Margaritaville Hollywood Beach Resort, 1111 N. Ocean Dr., in Hollywood. Credit: Google. Margaritaville Hollywood Beach Resort, 1111 N. Ocean Dr., in Hollywood. Credit: Google.

Hollywood gained ground in a feud with the Margaritaville resort developer over $1.7 million the city claims it’s owed from the sale of the property last year.

The city pressed to arbitrate instead of litigate the dispute, and Broward Circuit Chief Judge Jack Tuter agreed in an order issued June 6.

The two sides are locked in a fight over how much, if anything, the city is owed after Margaritaville Hollywood Beach Resort LP sold the hotel in April 2018.

The resort company led by Hollywood-based developer Lon Tabatchnick, with Barry Sternlicht’s Connecticut-based Starwood Capital Group as equity partner, sued the city last October after the city made its claim.

The resort was sold to an affiliate of Denver-based leisure real estate investment company KSL Capital Partners LLC for $190 million.

Tabatchnick, who is president of Hollywood-based Lojeta Group, a real estate development company, said, “We are happy with the judge’s decision and look forward to resolving the issue with the city.”

His attorney, Michael Kreitzer, litigation partner at Bilzin Sumberg in Miami, said by email, “Margaritaville Hollywood Resort looks forward to litigating this matter in whatever forum the court deems appropriate.”

The oceanfront project at 1111 N. Ocean Dr. was developed on city land leased by the developer. It features a 349-room hotel, 35,000-square-foot convention center, eight restaurants and bars, several pools, a FlowRider wave ride and parking garage.

The garage, which is shared by the resort and the city, is at the heart of the dispute.

The project was built in 2015 after the two sides signed a development and lease agreement in June 2013. The agreement said the city would be entitled to a payout if the developer sold the project at a profit or for a net price that’s higher than the development costs.

The payout would be 5% of the difference between the net sale proceeds and the developer’s investment.

Although the gross sale price was $190 million, the net proceeds were just over $188.4 million, the developer said in its complaint. The developer said it invested nearly $190.7 million in the property, which would leave it owing nothing.

Not so fast, the city said.

The city argues the developer incorrectly included the full cost of the garage in its investment calculation even though the city funded the construction of the public portion of the garage pedestal. The city created a community development district for the project.

Excluding the cost of the public parking, the developer’s investment shrinks to $154 million, City Attorney Douglas Gonzalez wrote the developer last October. City figures leave the developer on the hook for $1.7 million based on a $34 million difference between the net sale proceeds and the developer’s investment.

Fox Rothschild partner Joseph DeMaria in Miami, who represents the city in the lawsuit, said the issue comes down to the developer trying to avoid payment.

“Wait a minute, Mr.

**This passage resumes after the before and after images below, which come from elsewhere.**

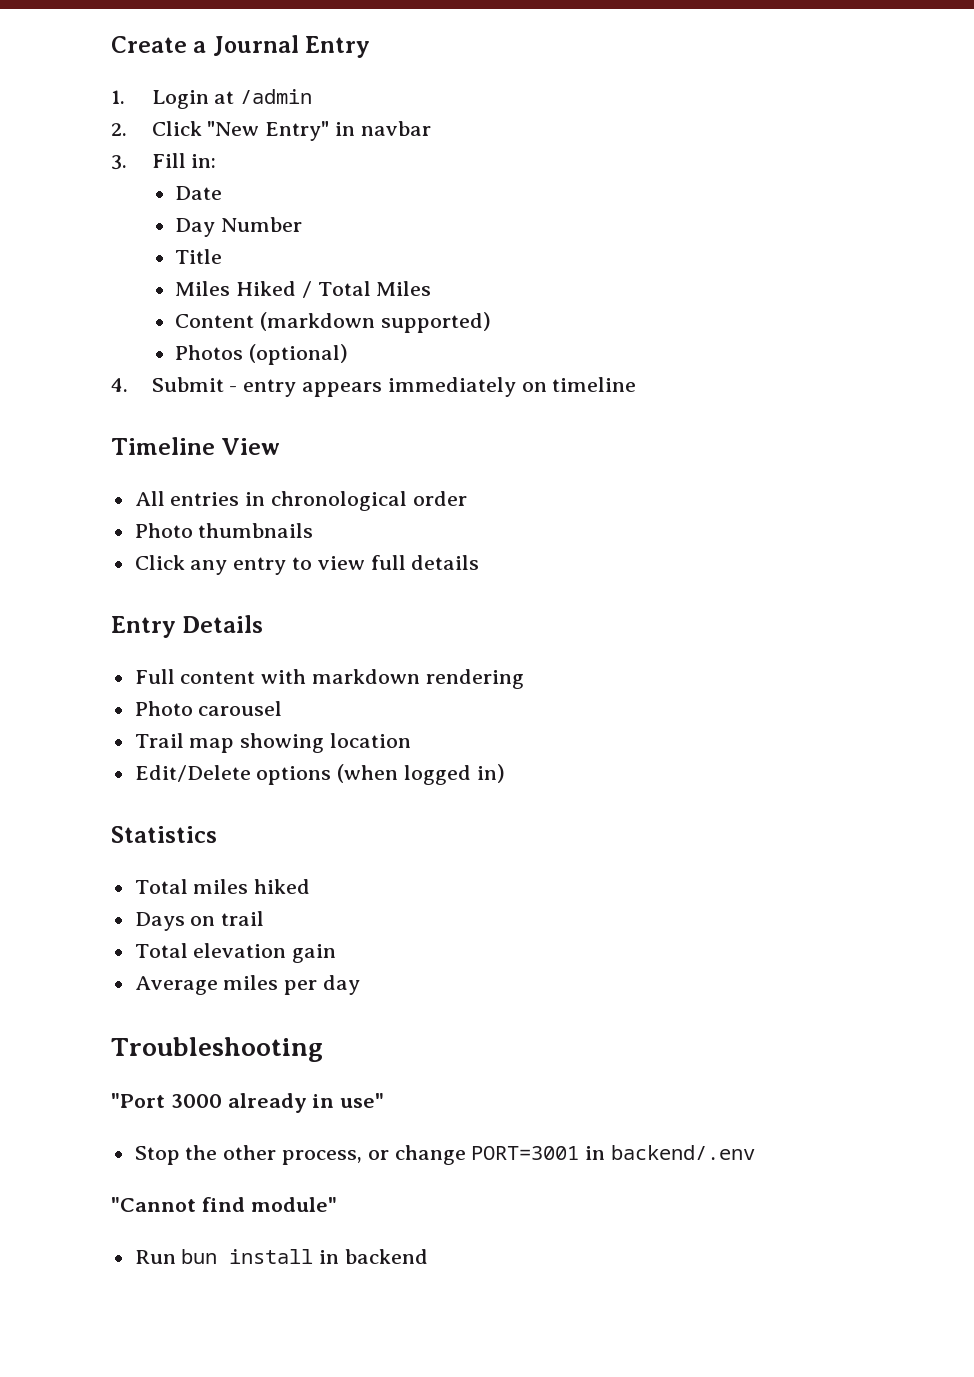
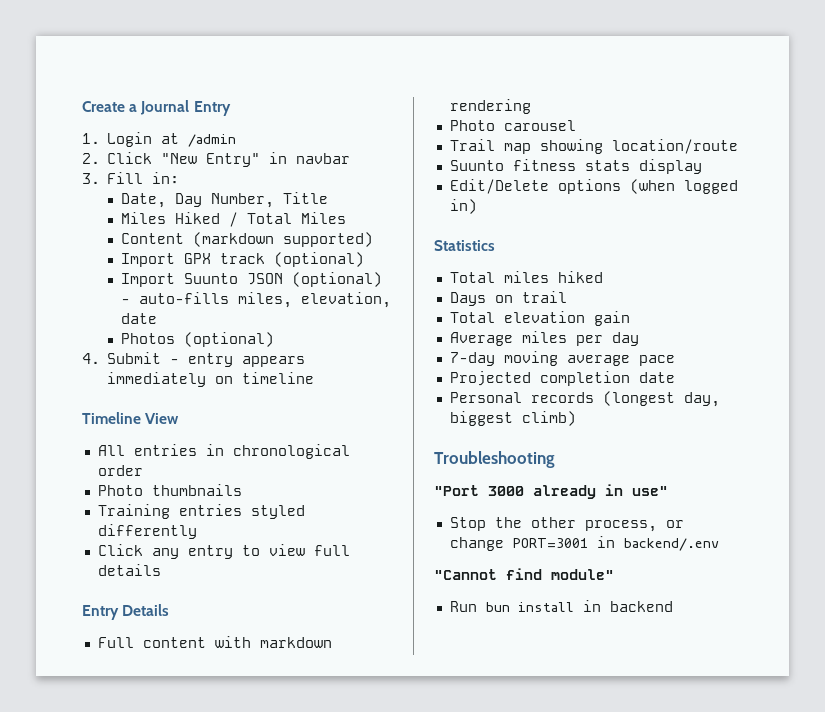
- Date
- Day Number
- Title
+ Date, Day Number, Title
+ Import GPX track (optional)
+ Import Suunto JSON (optional) - auto-fills miles, elevation, date
+ Training entries styled differently
- Trail map showing location
+ Trail map showing location/route
+ Suunto fitness stats display
+ 7-day moving average pace
+ Projected completion date
+ Personal records (longest day, biggest climb)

Developer,” DeMaria said. “You didn’t pay to build the spaces in the public garage. The taxpayer did. And that’s what this case comes down to. They are taking the position that they get to deduct as an expense money that they never spent just so that they can wipe out the profit and not pay the taxpayer.”

The complaint for declaratory judgment argued the city’s calculations are “erroneous” and based on a “flawed” interpretation of the development agreement.

The developer noted the city staff initially agreed with the developer’s conclusion and argued the city’s claim was pushed by some commissioners trying to gain voter support.

“Certain members of the Hollywood City Commission, in an attempt to curry favor amongst some voters, have demanded that the city mug the project in [an] effort to extract monetary concessions to which there is no contractual or legal right,” the complaint said.

The resort, which borrows its name from Jimmy Buffett’s hit song, has revitalized Hollywood Beach, helped triple the taxable value of beachfront properties and spurred more development.

Steven Zelkowitz, the Fox Rothschild partner in Miami who has represented the city since 2009 on real estate aspects of the project, acknowledged the city was committed to improving business at the beach.

In pursuit of that, the city leased the land, partially funded the garage and issued a $28 million grant for the resort and streetscape improvements.

“The city really bent over backwards to assist the developer to allow them to move forward,” Zelkowitz said.

“This is like the case of the no-good-deed-goes-unpunished,” DeMaria added. “The community, the taxpayer gives all these benefits to the developer, and the developer has one obligation. If you sell that property for a profit, you got to pay a fee. Not an outrageous fee, but a fee.”